On n’entre pas sans frapper. La porte, d’ailleurs, est toujours close. Dedans flotte un relent de tabac froid, de rance, de vieil éther. Dedans, tout est toujours fermé. Les armoires vitrées aux rideaux à plis verts, la fenêtre au verre sablé. Des clés, partout il doit y avoir des clés. Tout est tapi, là sur la moquette élimée qui laisse entrevoir le plancher gris, qui grince par endroits.
On l’entend du rez-de-chaussée, la plainte du sol. Aux murs jaunis de nicotine, deux photos, le père, monochrome et figé, la mère dénuée de sourire et éternellement vieille. Les grands-parents que je n’ai pas connus.
Un vieux relax, sur le côté, pour l’indéfectible sieste, et au milieu, la pièce maitresse, le bureau. Tout est d’époque. Ici le temps s’est arrêté depuis une éternité. Dans ce lieu défendu et craint, le mystère est omniprésent. C’est le terrier du père, son refuge, son isoloir autant que son lieu de travail. Il y prodigue des soins, c’est un docteur compétent et jovial, répandent ses patients. C’est un homme à deux visages terriblement distincts, et moi je n’ai connu que l’autre. Sa vie est quadrillée, minutée, avec la régularité du métronome. Rien n’y déroge. Il aura passé quarante ans de sa vie dans cette pièce exiguë où personne n’avait le droit d’entrer sans convocation. Il valait mieux, d’ailleurs, ne pas y être appelé… Quarante ans d’une étrange solitude, de secrets, de non-dits.

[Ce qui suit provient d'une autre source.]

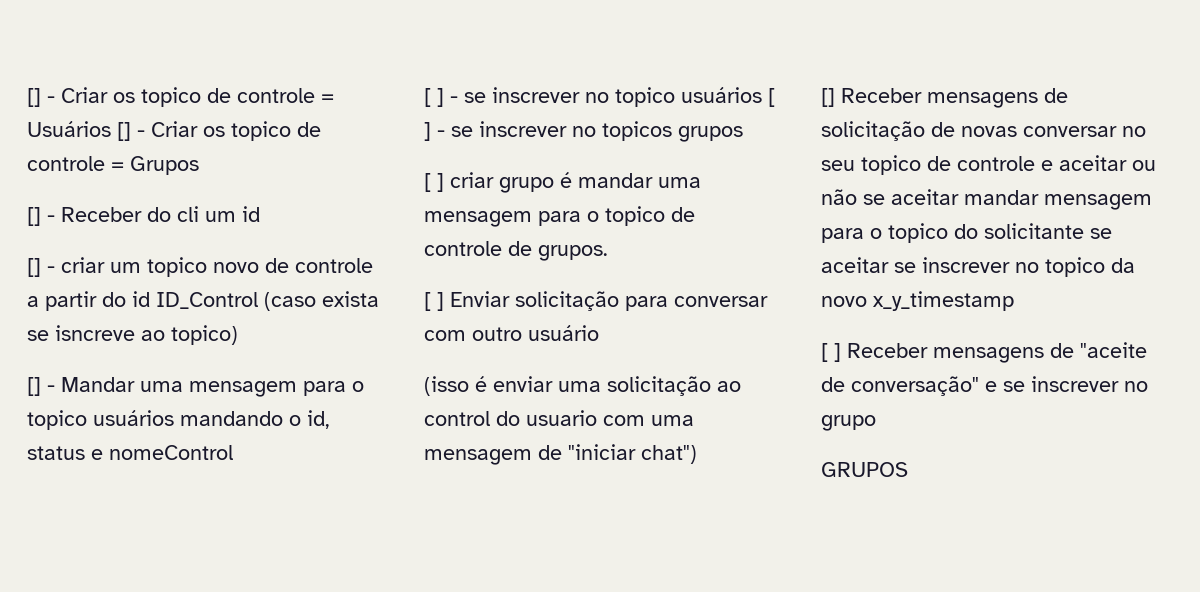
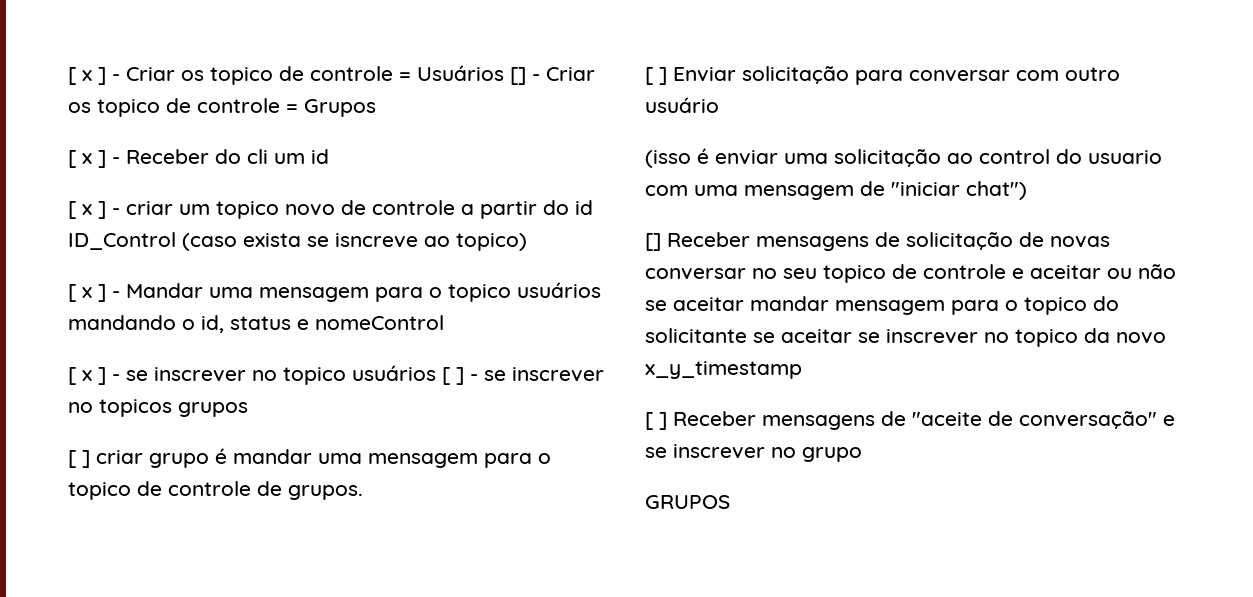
- [] - Criar os topico de controle = Usuários [] - Criar os topico de controle = Grupos
+ [ x ] - Criar os topico de controle = Usuários [] - Criar os topico de controle = Grupos
- [] - Receber do cli um id
+ [ x ] - Receber do cli um id
- [] - criar um topico novo de controle a partir do id ID_Control (caso exista se isncreve ao topico)
+ [ x ] - criar um topico novo de controle a partir do id ID_Control (caso exista se isncreve ao topico)
- [] - Mandar uma mensagem para o topico usuários mandando o id, status e nomeControl
+ [ x ] - Mandar uma mensagem para o topico usuários mandando o id, status e nomeControl
- [ ] - se inscrever no topico usuários [ ] - se inscrever no topicos grupos
+ [ x ] - se inscrever no topico usuários [ ] - se inscrever no topicos grupos

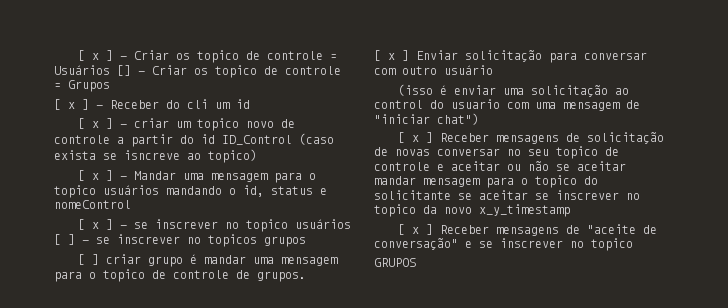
- [ ] Enviar solicitação para conversar com outro usuário
+ [ x ] Enviar solicitação para conversar com outro usuário
- [] Receber mensagens de solicitação de novas conversar no seu topico de controle e aceitar ou não se aceitar mandar mensagem para o topico do solicitante se aceitar se inscrever no topico da novo x_y_timestamp
+ [ x ] Receber mensagens de solicitação de novas conversar no seu topico de controle e aceitar ou não se aceitar mandar mensagem para o topico do solicitante se aceitar se inscrever no topico da novo x_y_timestamp
- [ ] Receber mensagens de "aceite de conversação" e se inscrever no grupo
+ [ x ] Receber mensagens de "aceite de conversação" e se inscrever no topico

Le bureau s’est ouvert après que les yeux de mon père se sont fermés à clé.
Tous les verrous ont cédé, tout s’est délié. Chacun de nous voulait savoir, enfin savoir. Mais au final, il n’y avait rien. Rien de caché, rien à voir. Qu’un drôle de vide et des calepins remplis de chiffres. Personne n’a trouvé la clé. Il n’a rien laissé d’autre. Toute une vie de chiffres. Les chiffres du Lotto depuis 1965.